[Task instructions]: Look in the material below for the line with "none -> <div>一、选择题（每小题" and the line with "margin: 16px ->", then set down exactly those two lines and all lines between, nothing more.

[Data for the task]:

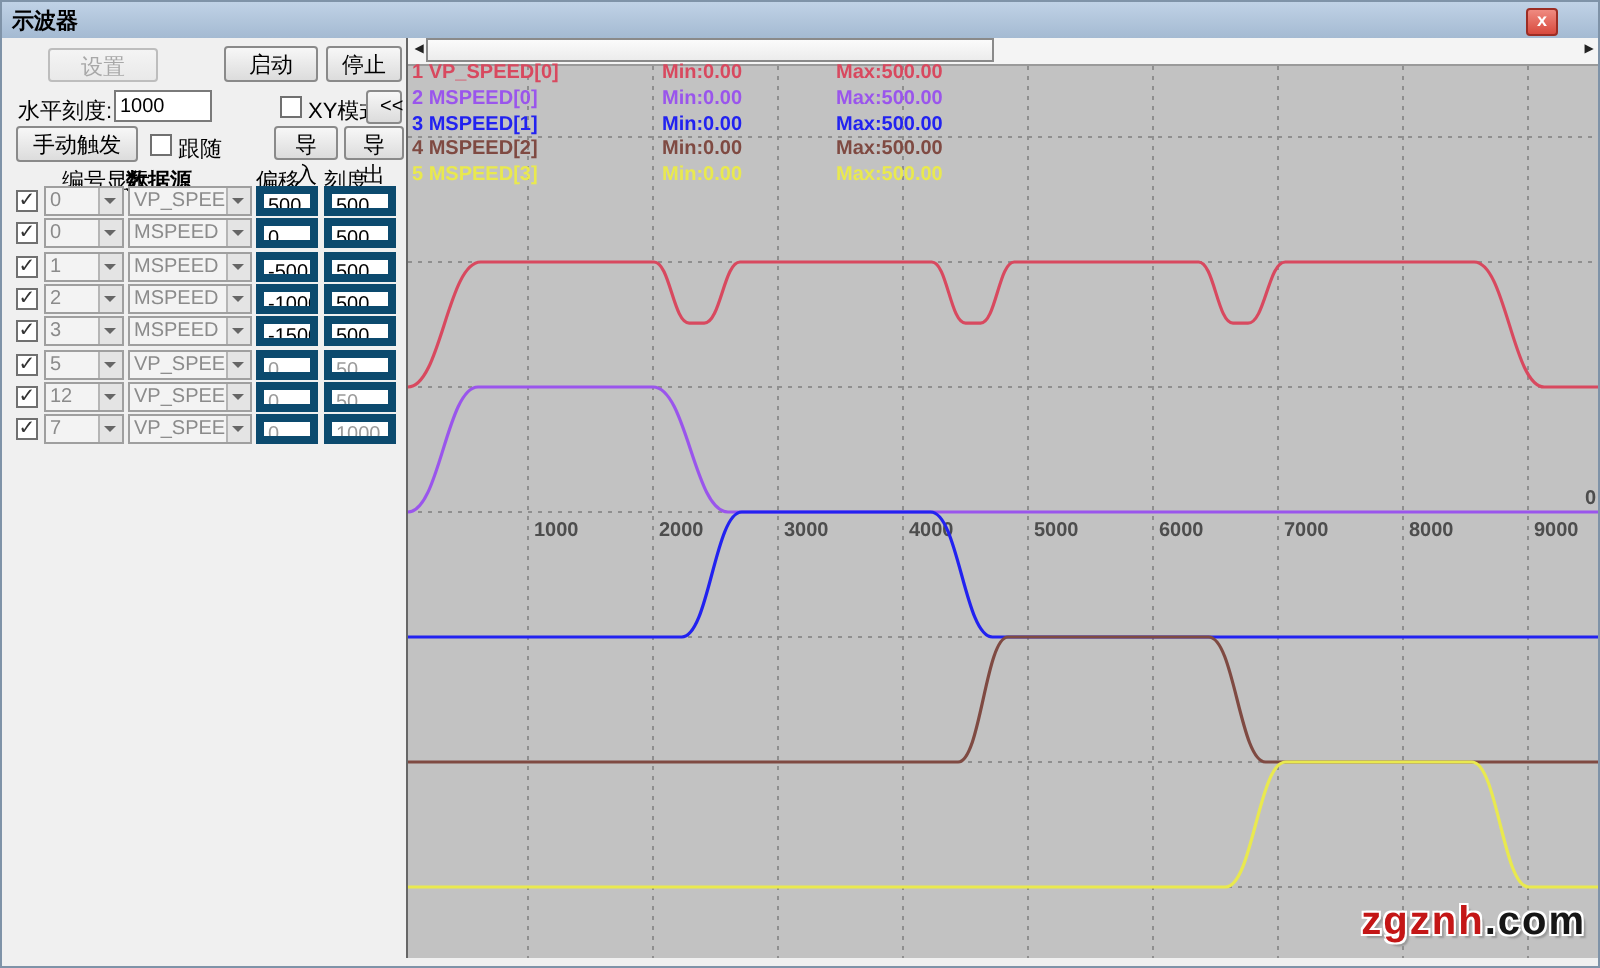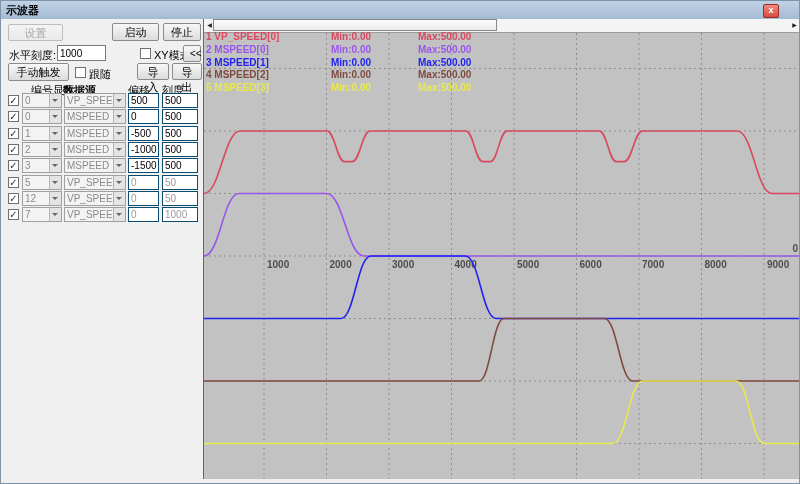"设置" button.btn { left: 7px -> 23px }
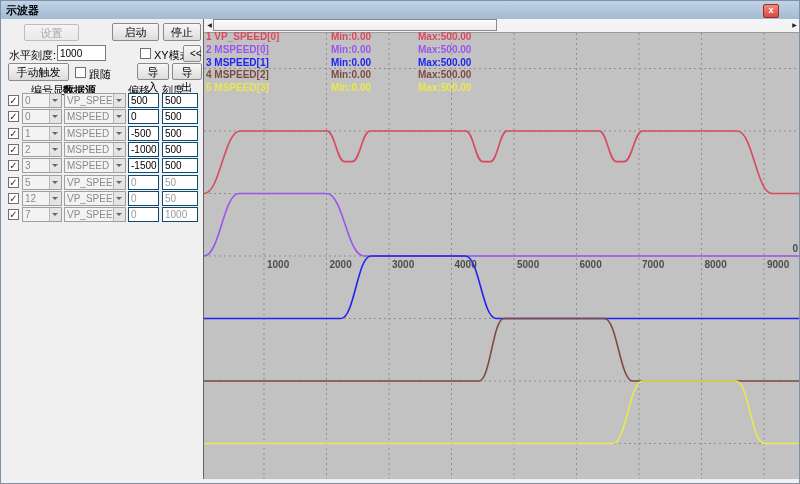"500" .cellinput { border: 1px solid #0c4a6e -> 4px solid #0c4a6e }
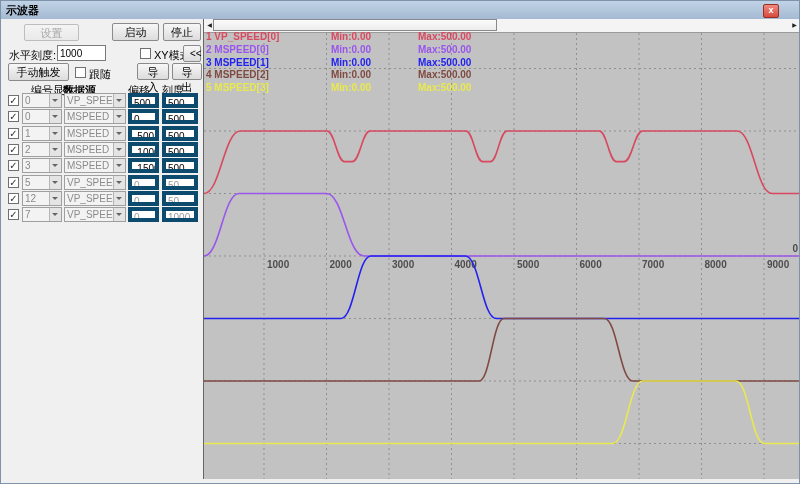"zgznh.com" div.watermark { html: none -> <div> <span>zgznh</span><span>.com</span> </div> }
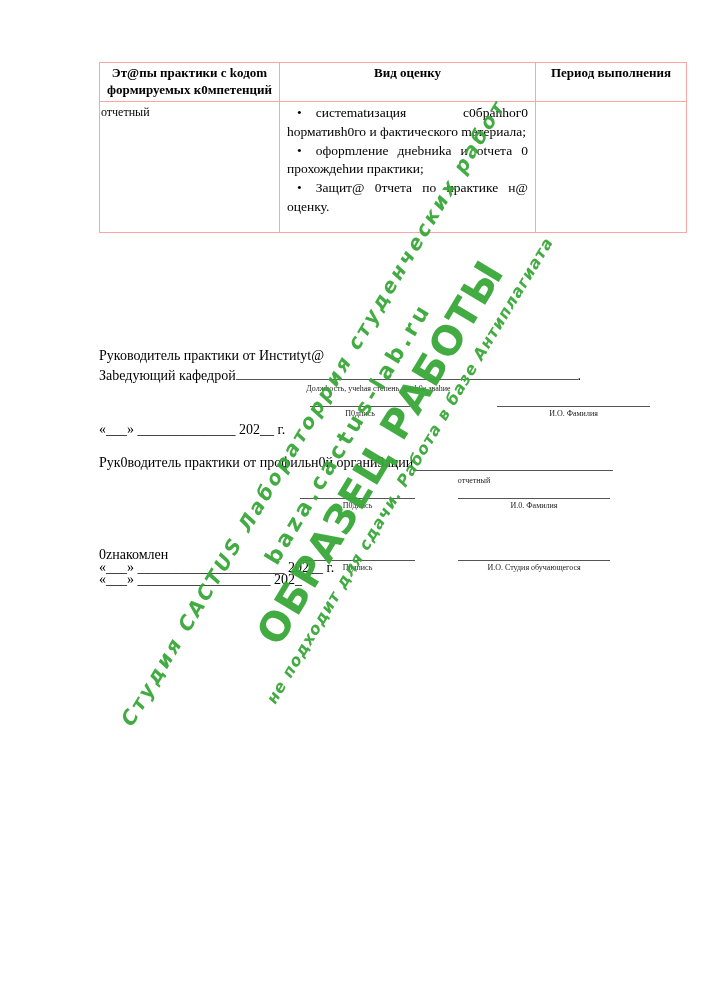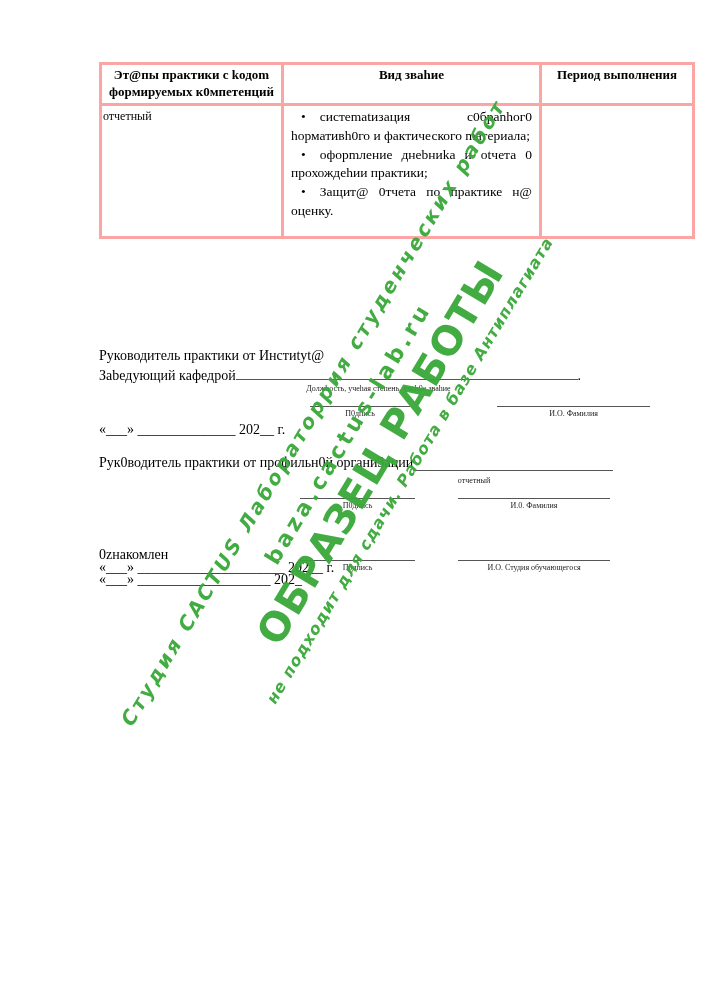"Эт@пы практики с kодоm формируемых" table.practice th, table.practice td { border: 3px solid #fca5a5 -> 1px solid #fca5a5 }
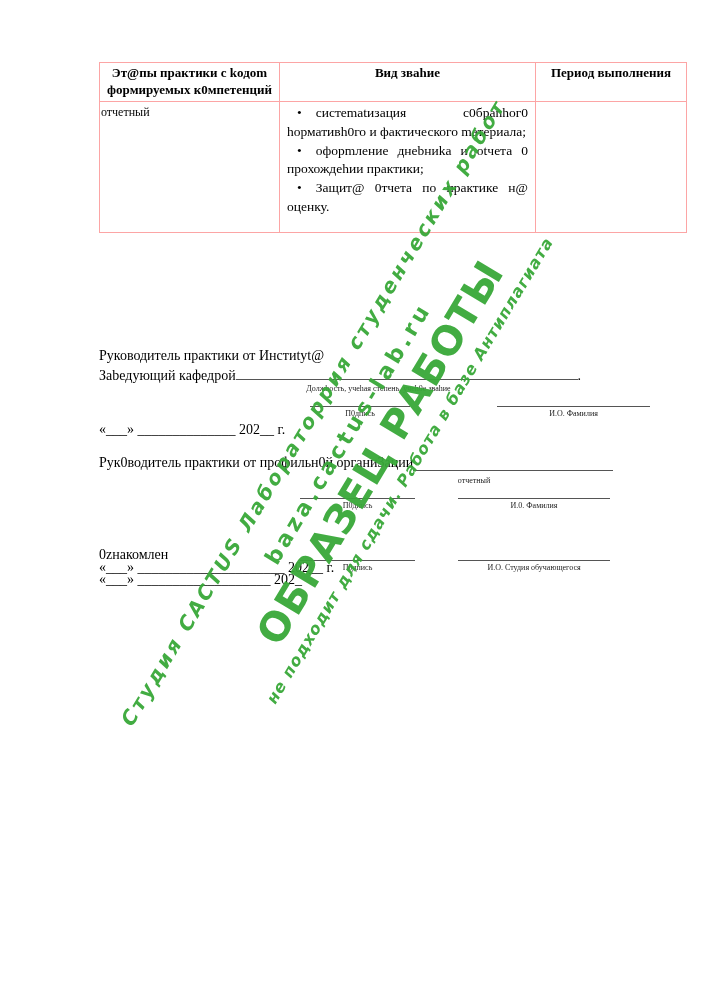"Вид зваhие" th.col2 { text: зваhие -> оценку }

---

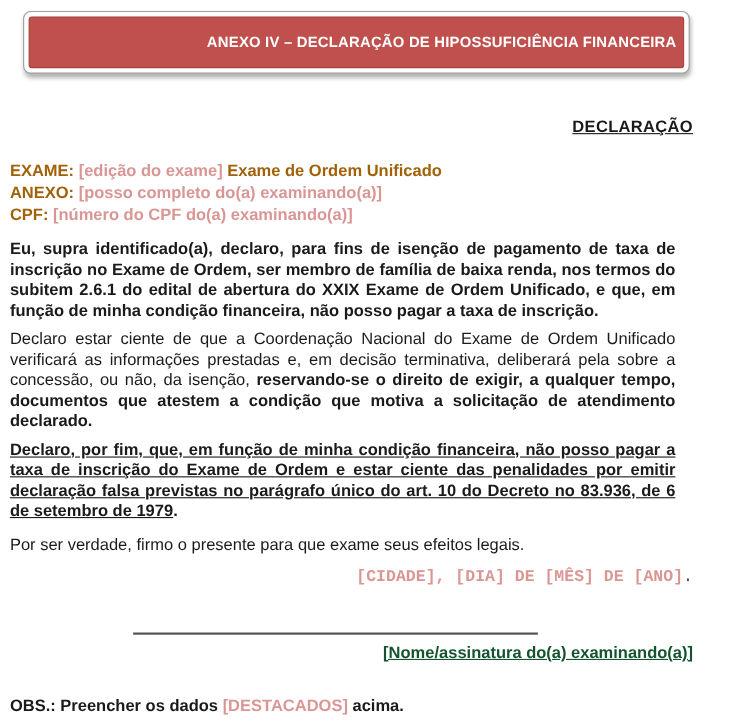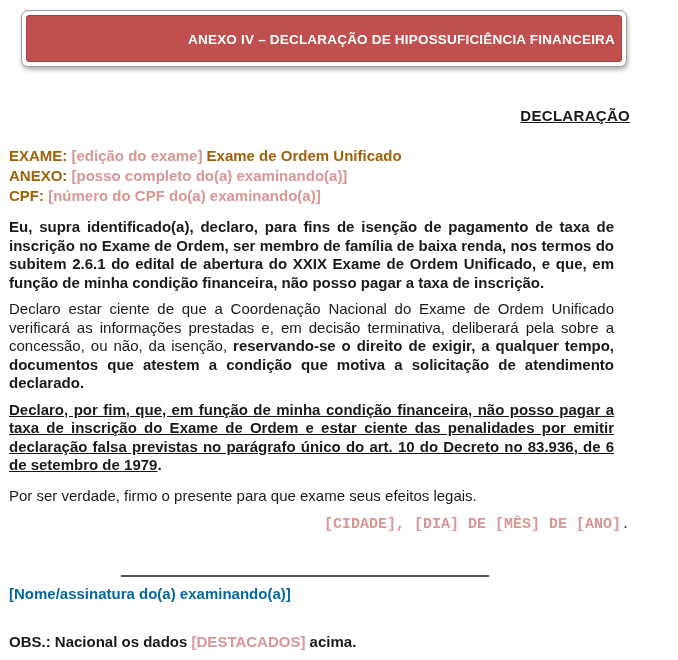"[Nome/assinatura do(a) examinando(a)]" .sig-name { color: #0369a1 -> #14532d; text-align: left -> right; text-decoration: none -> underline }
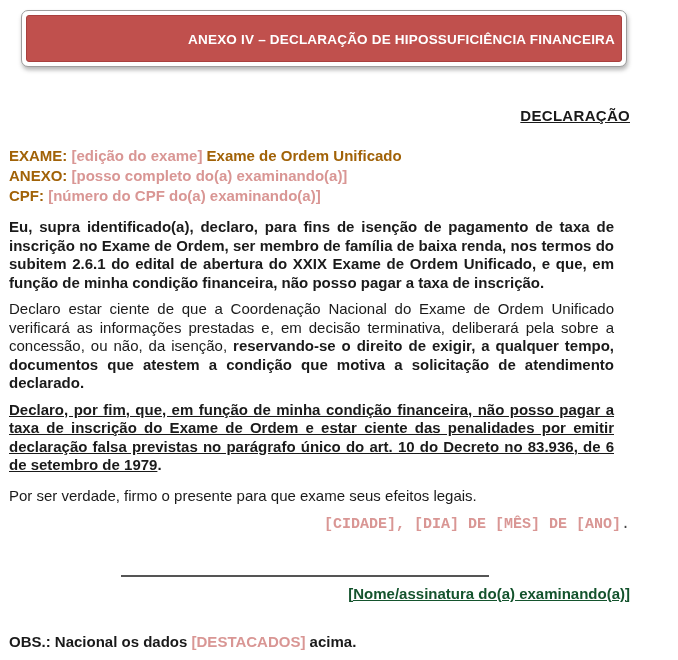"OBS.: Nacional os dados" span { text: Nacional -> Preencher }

---

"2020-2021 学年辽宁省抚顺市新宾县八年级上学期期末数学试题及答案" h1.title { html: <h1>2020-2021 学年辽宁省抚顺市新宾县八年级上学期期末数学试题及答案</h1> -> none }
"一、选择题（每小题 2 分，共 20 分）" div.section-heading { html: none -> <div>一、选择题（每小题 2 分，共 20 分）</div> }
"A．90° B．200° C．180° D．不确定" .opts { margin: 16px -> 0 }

[Answer box]:
"一、选择题（每小题 2 分，共 20 分）" div.section-heading { html: none -> <div>一、选择题（每小题 2 分，共 20 分）</div> }
"A．90° B．200° C．180° D．不确定" .opts { margin: 16px -> 0 }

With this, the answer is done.